The Maynard Doctrine: £200 million National Cancer Drugs Fund - nice price for Big Pharma; nasty for NICE
Professor Alan Maynard reviews the reasoning behind government proposals for spending another £200 million on new cancer drugs not recommended by NICE health technology appraisal
The Conservative manifesto pledged an additional £200 million to fund cancer drugs, which the previous government and NICE had been reluctant to fund.
Is this a good idea?
The answer to this simple question is it all depends on what you are trying to achieve.
Friends of the NHS want to ensure that the £105 billion spent on healthcare in the UK is used efficiently. This means that resources should be targeted at those services which give the greatest health gain at least cost.
Whither NICE?
For over a decade now, the National Institute for Health and Clinical Excellence (NICE) has been evaluating the clinical and cost effectiveness of new drug technologies.
'Why is the government undermining NICE?'
Its processes are less than perfect: the £30,000 per QALY cut-off (higher for certain end-of-life drugs, following the 2009 Richards Review) is too generous and should be reduced to help NHS organisations stay in business.
However, the rigour of its analysis is good, given the often-limited information about the clinical effects of new products supplied to it by the pharmaceutical industry.
Earmarking an additional £200 million for cancer care runs a coach and horses through the work done by NICE.
Why is the government undermining NICE?
The politics of cancer
This destructive behaviour is indicative of further over-investment in cancer services. Investing in cancer care means that we deprive patients with other illnesses of care from which they could benefit.
Why prefer cancer care to mental health care, or the treatment of patients with motor neurone disease, or heart disease or dementia?
Why does the Government wish to invest inefficiently? Its rhetoric is efficiency and parsimony in the face of the recession. Its behaviour is inconsistent with this rhetoric.

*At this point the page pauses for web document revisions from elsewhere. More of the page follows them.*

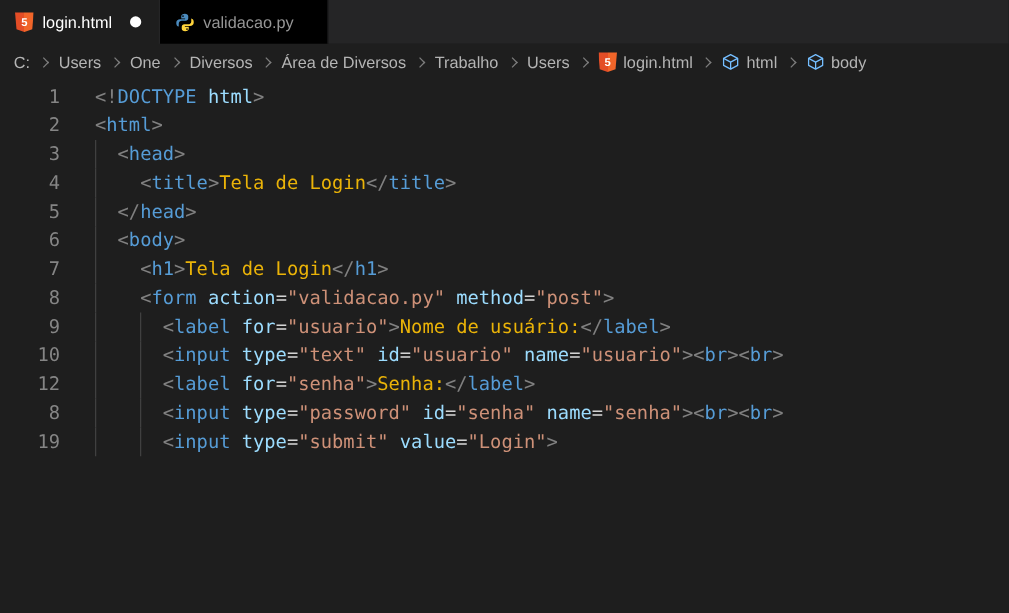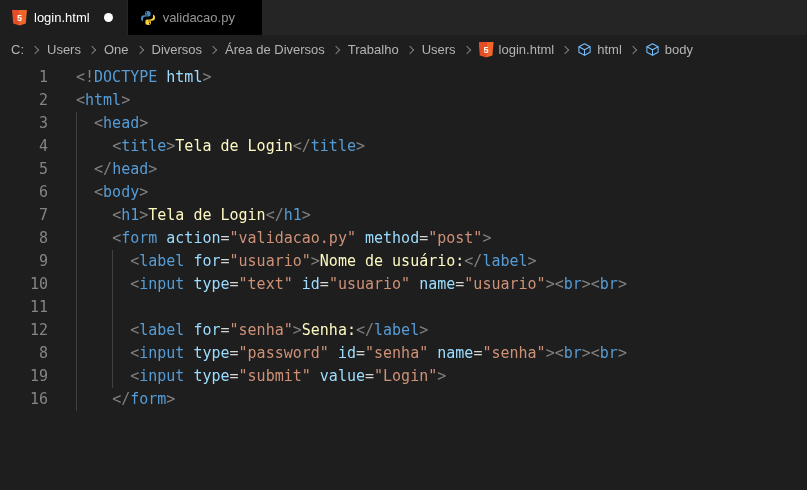--- a/index.html
+++ b/index.html
@@ -65,21 +65,21 @@
     border-top:1px solid #373737; border-bottom:1px solid #373737;
     pointer-events:none;
   }
   .line.active .ln { color:#c6c6c6; }
 
   .t-p   { color:#808080; }
   .t-tag { color:#569cd6;text-align:center; }
   .t-attr{ color:#9cdcfe; }
   .t-str { color:#ce9178; }
   .t-eq  { color:#d4d4d4; }
-  .t-txt { color:#fef9c3;margin-top:48px; }
+  .t-txt { color:#eab308;margin-top:48px; }
   .t-w   { }
 </style>
 </head>
 <body>
 
 <div class="tabbar" id="tabbar">
     <div class="tab active">
       <span class="ic-html5">
         <span>5</span>
       </span>
@@ -193,32 +193,24 @@
     </div>
     <div class="line">
       <div class="ln">9</div>
       <div class="code"><span class="guide" style="left: 28px;"></span><span class="guide" style="left: 64.12px;"></span><span class="t-w">      </span><span class="t-p">&lt;</span><span class="t-tag">label</span><span class="t-w"> </span><span class="t-attr">for</span><span class="t-eq">=</span><span class="t-str">"usuario"</span><span class="t-p">&gt;</span><span class="t-txt">Nome de usuário:</span><span class="t-p">&lt;/</span><span class="t-tag">label</span><span class="t-p">&gt;</span></div>
     </div>
     <div class="line">
       <div class="ln">10</div>
       <div class="code"><span class="guide" style="left: 28px;"></span><span class="guide" style="left: 64.12px;"></span><span class="t-w">      </span><span class="t-p">&lt;</span><span class="t-tag">input</span><span class="t-w"> </span><span class="t-attr">type</span><span class="t-eq">=</span><span class="t-str">"text"</span><span class="t-w"> </span><span class="t-attr">id</span><span class="t-eq">=</span><span class="t-str">"usuario"</span><span class="t-w"> </span><span class="t-attr">name</span><span class="t-eq">=</span><span class="t-str">"usuario"</span><span class="t-p">&gt;&lt;</span><span class="t-tag">br</span><span class="t-p">&gt;&lt;</span><span class="t-tag">br</span><span class="t-p">&gt;</span></div>
     </div>
     <div class="line">
-      <div class="ln">11</div>
-      <div class="code"><span class="guide" style="left: 28px;"></span><span class="guide" style="left: 64.12px;"></span></div>
-    </div>
-    <div class="line">
       <div class="ln">12</div>
       <div class="code"><span class="guide" style="left: 28px;"></span><span class="guide" style="left: 64.12px;"></span><span class="t-w">      </span><span class="t-p">&lt;</span><span class="t-tag">label</span><span class="t-w"> </span><span class="t-attr">for</span><span class="t-eq">=</span><span class="t-str">"senha"</span><span class="t-p">&gt;</span><span class="t-txt">Senha:</span><span class="t-p">&lt;/</span><span class="t-tag">label</span><span class="t-p">&gt;</span></div>
     </div>
     <div class="line">
       <div class="ln">8</div>
       <div class="code"><span class="guide" style="left: 28px;"></span><span class="guide" style="left: 64.12px;"></span><span class="t-w">      </span><span class="t-p">&lt;</span><span class="t-tag">input</span><span class="t-w"> </span><span class="t-attr">type</span><span class="t-eq">=</span><span class="t-str">"password"</span><span class="t-w"> </span><span class="t-attr">id</span><span class="t-eq">=</span><span class="t-str">"senha"</span><span class="t-w"> </span><span class="t-attr">name</span><span class="t-eq">=</span><span class="t-str">"senha"</span><span class="t-p">&gt;&lt;</span><span class="t-tag">br</span><span class="t-p">&gt;&lt;</span><span class="t-tag">br</span><span class="t-p">&gt;</span></div>
     </div>
     <div class="line">
       <div class="ln">19</div>
       <div class="code"><span class="guide" style="left: 28px;"></span><span class="guide" style="left: 64.12px;"></span><span class="t-w">      </span><span class="t-p">&lt;</span><span class="t-tag">input</span><span class="t-w"> </span><span class="t-attr">type</span><span class="t-eq">=</span><span class="t-str">"submit"</span><span class="t-w"> </span><span class="t-attr">value</span><span class="t-eq">=</span><span class="t-str">"Login"</span><span class="t-p">&gt;</span></div>
     </div>
-    <div class="line">
-      <div class="ln">16</div>
-      <div class="code"><span class="guide" style="left: 28px;"></span><span class="t-w">    </span><span class="t-p">&lt;/</span><span class="t-tag">form</span><span class="t-p">&gt;</span></div>
-    </div>
   </div>
 
 </body></html>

The reasons for this inefficiency and inequity are numerous. Firstly, the pharmaceutical industry has produced new cancer drugs of marginal cost-effectiveness for which they are charging very high prices. These prices are an attempt to recoup the cost of inventing these new chemical entities.
But why should taxpayers have to pay for the products of poor R&D by the industry? The Department of Health is both the defendant of the NHS and the industry via the pharmaceutical pricing agreement (PPA) - and when it comes to drug prices they protect the industry by allowing it to charge high prices.
UK PLC demands high drug prices
One reason for this is that the industry claims that over 30 per cent of the world market uses UK prices as a benchmark. Thus if UK prices are high, export earnings are high, and vice versa.
The Department of Health chooses to damage NHS finances, in order to enhance UK export income.
Three years ago, the Office of Fair Trading suggested the use of value-based pricing. Thus products which improved the health status of patients significantly would be priced highly, whilst relatively inefficacious products, such as many cancer drugs, would be cheap.
Industry responded by demanding high prices up front and reimbursement of the NHS if the product subsequently proved of little clinical benefit. One scheme using this arrangement, for beta interferon for multiple sclerosis, has disappeared into a black hole, with no data being reported from a joint Department of Health and private sector evaluation.
After this debacle, why should anyone want to invest further in such opaque and pro-industry policies?
So perhaps if products cannot demonstrate effectiveness, their prices should be low at the outset? If subsequently, the product proved highly effective for patients, then higher prices could be paid later to reward innovation.
So why have the government pledged an additional £200 million for cancer care? Presumably the authors of the Conservative manifesto thought this pledge would garner votes, even if it meant cutting funding to other NHS services. The Americans call this “pork barrel” politics - bring home the bacon to your supporters in the pharmaceutical industry!
The decision is also a product of the power of the cancer industry. Backed by the drug industry, patient lobbies and research organisations continually play the “Oliver Twist game” and demand more!
It appears that they ignore the fact that in doing so, they deprive patients with other diseases of care from which they might get greater benefit in terms of enhanced length and quality of life.
Sadly, the feeble media support this discrimination against non-cancer patients in need of care from a cash-strapped NHS
In a hole with a bad policy? Stop digging.
The politicians will not have the sense or the courage to renege on this silly pledge, as they wrestle with how this additional money is to be allocated and which cancer patients are to be preferred for which treatments. Instead they will laud themselves for the ‘wisdom’ of their inefficiency.
Hopefully, they will not repeat this foolishness and instead reinforce the role of NICE, whilst ensuring that it makes the cost-QALY threshold even more demanding and more likely to prevent the use of marginally cost effective drugs peddled by the ‘ethical’ drug dealers.